→ Activity: Please return the listing below exactly, without any of its pictures.

*** Extracted records ***

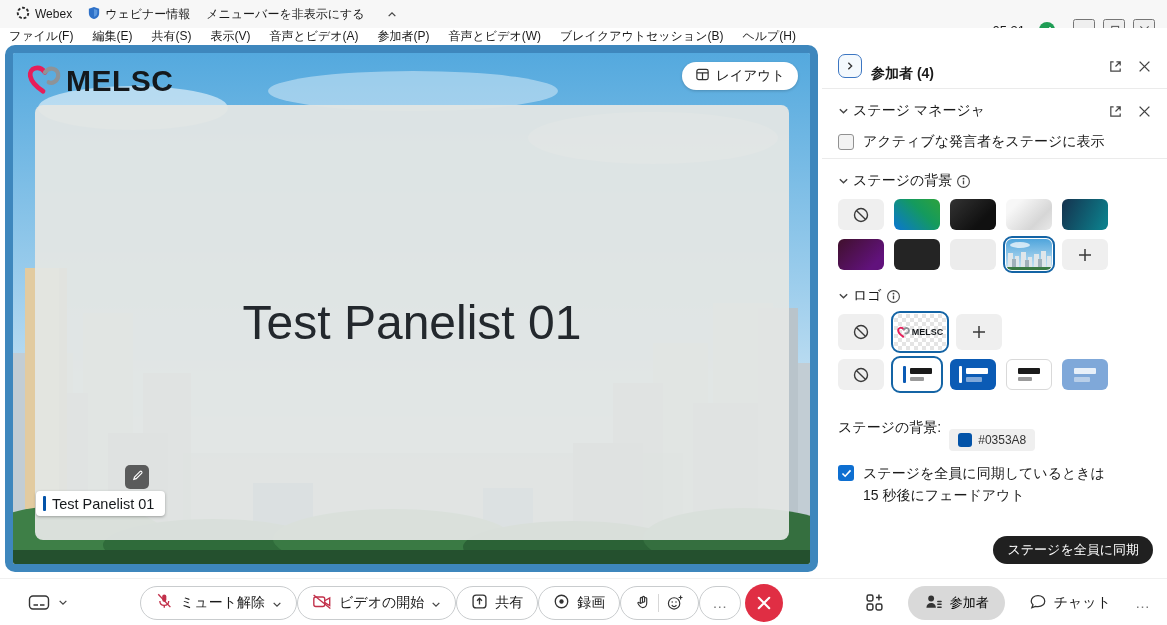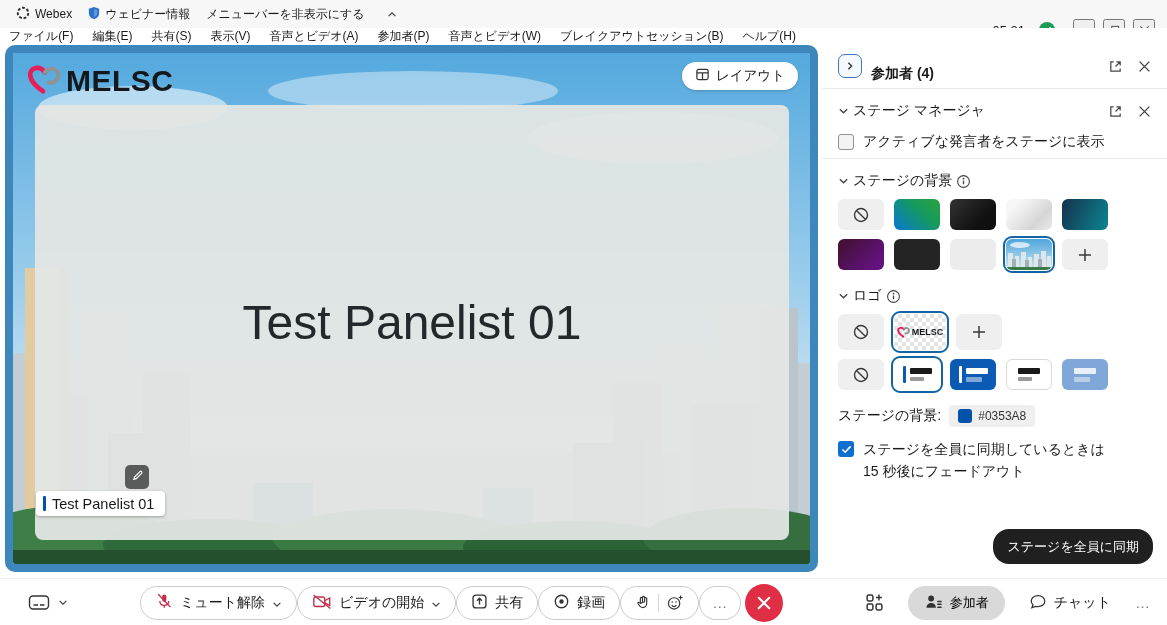"#0353A8" .color-pill { margin-top: none -> 24px }
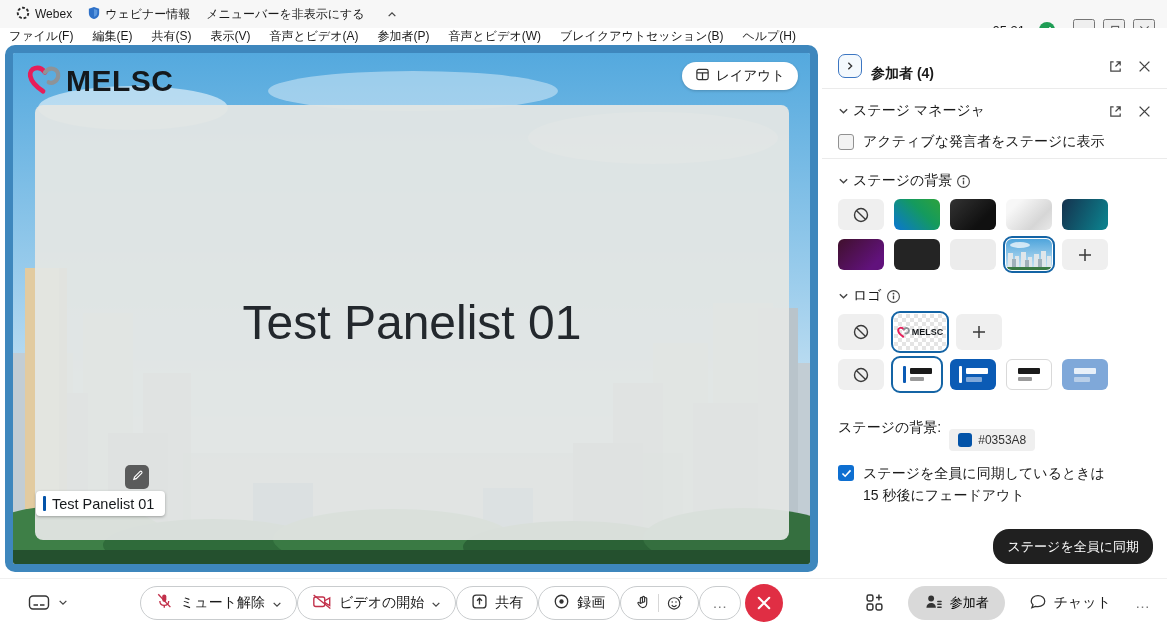"ステージを全員に同期" .sync-btn { height: 35px -> 28px }
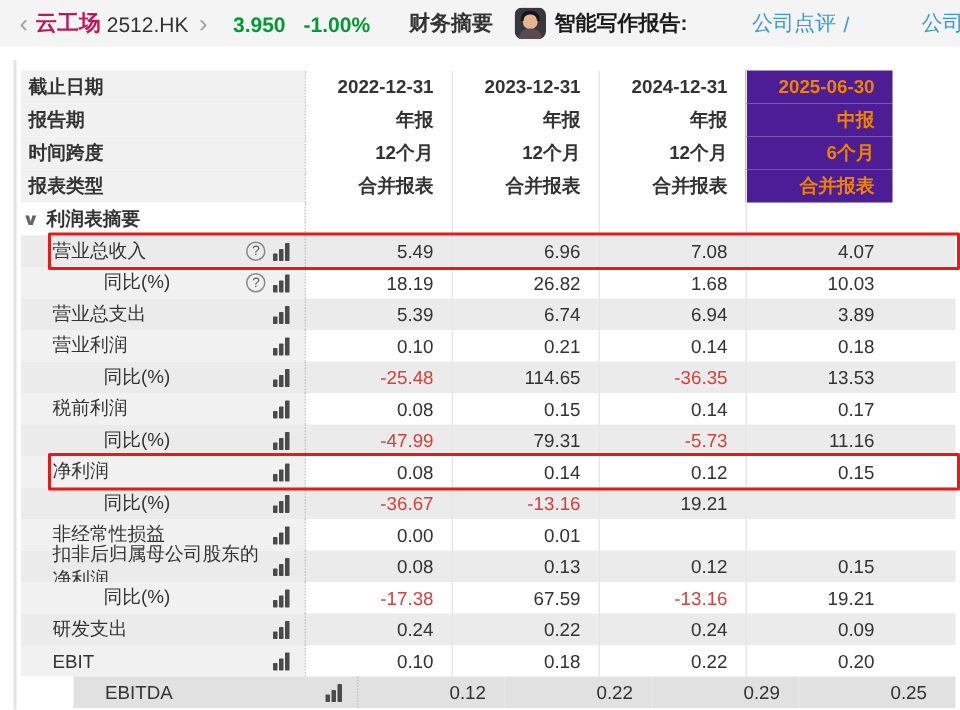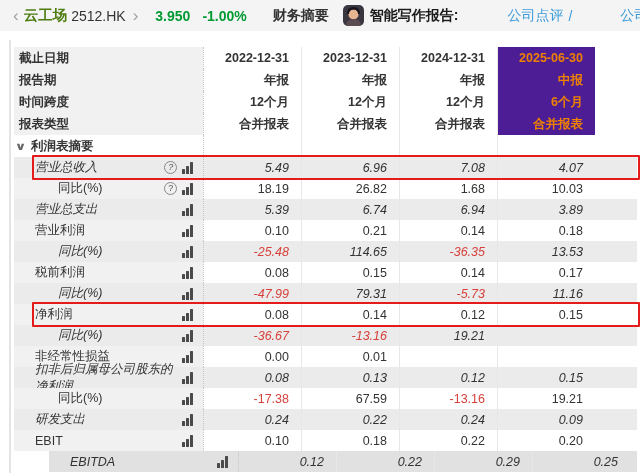"云工场" .stock-name { color: #4d7c0f -> #be185d }
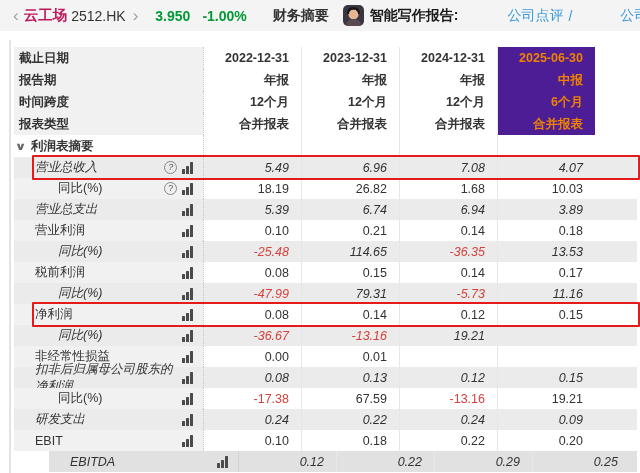"智能写作报告:" .report-label { margin-right: 6px -> none }
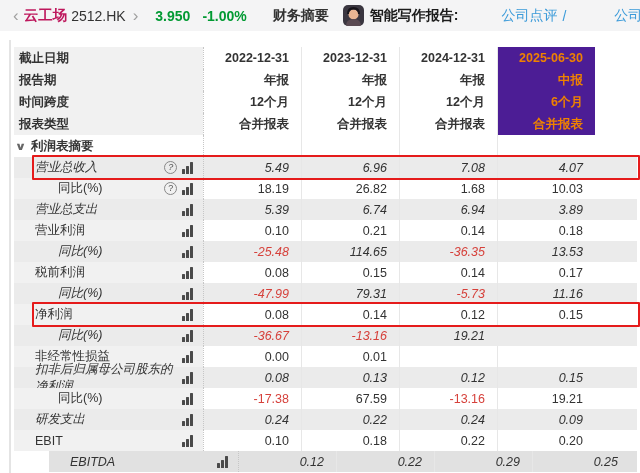"营业总收入" .drow.stripe { font-style: italic -> none }
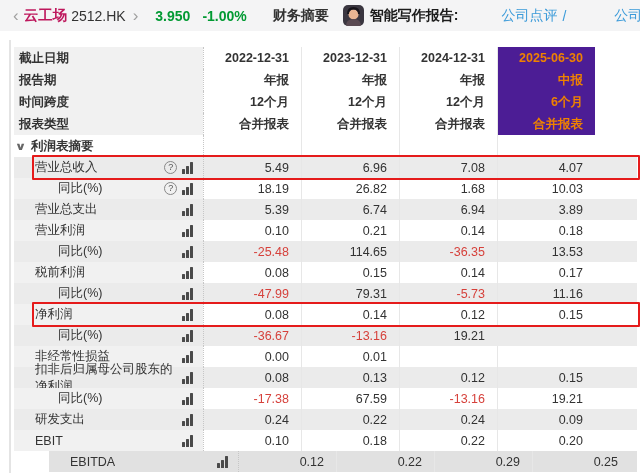"同比(%)" .lab-ind2 { padding-left: 44px -> 55px }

*** End of Extracted records ***

→ Solution:
"#0353A8" .color-pill { margin-top: none -> 24px }
"ステージを全員に同期" .sync-btn { height: 35px -> 28px }
"云工场" .stock-name { color: #4d7c0f -> #be185d }
"智能写作报告:" .report-label { margin-right: 6px -> none }
"营业总收入" .drow.stripe { font-style: italic -> none }
"同比(%)" .lab-ind2 { padding-left: 44px -> 55px }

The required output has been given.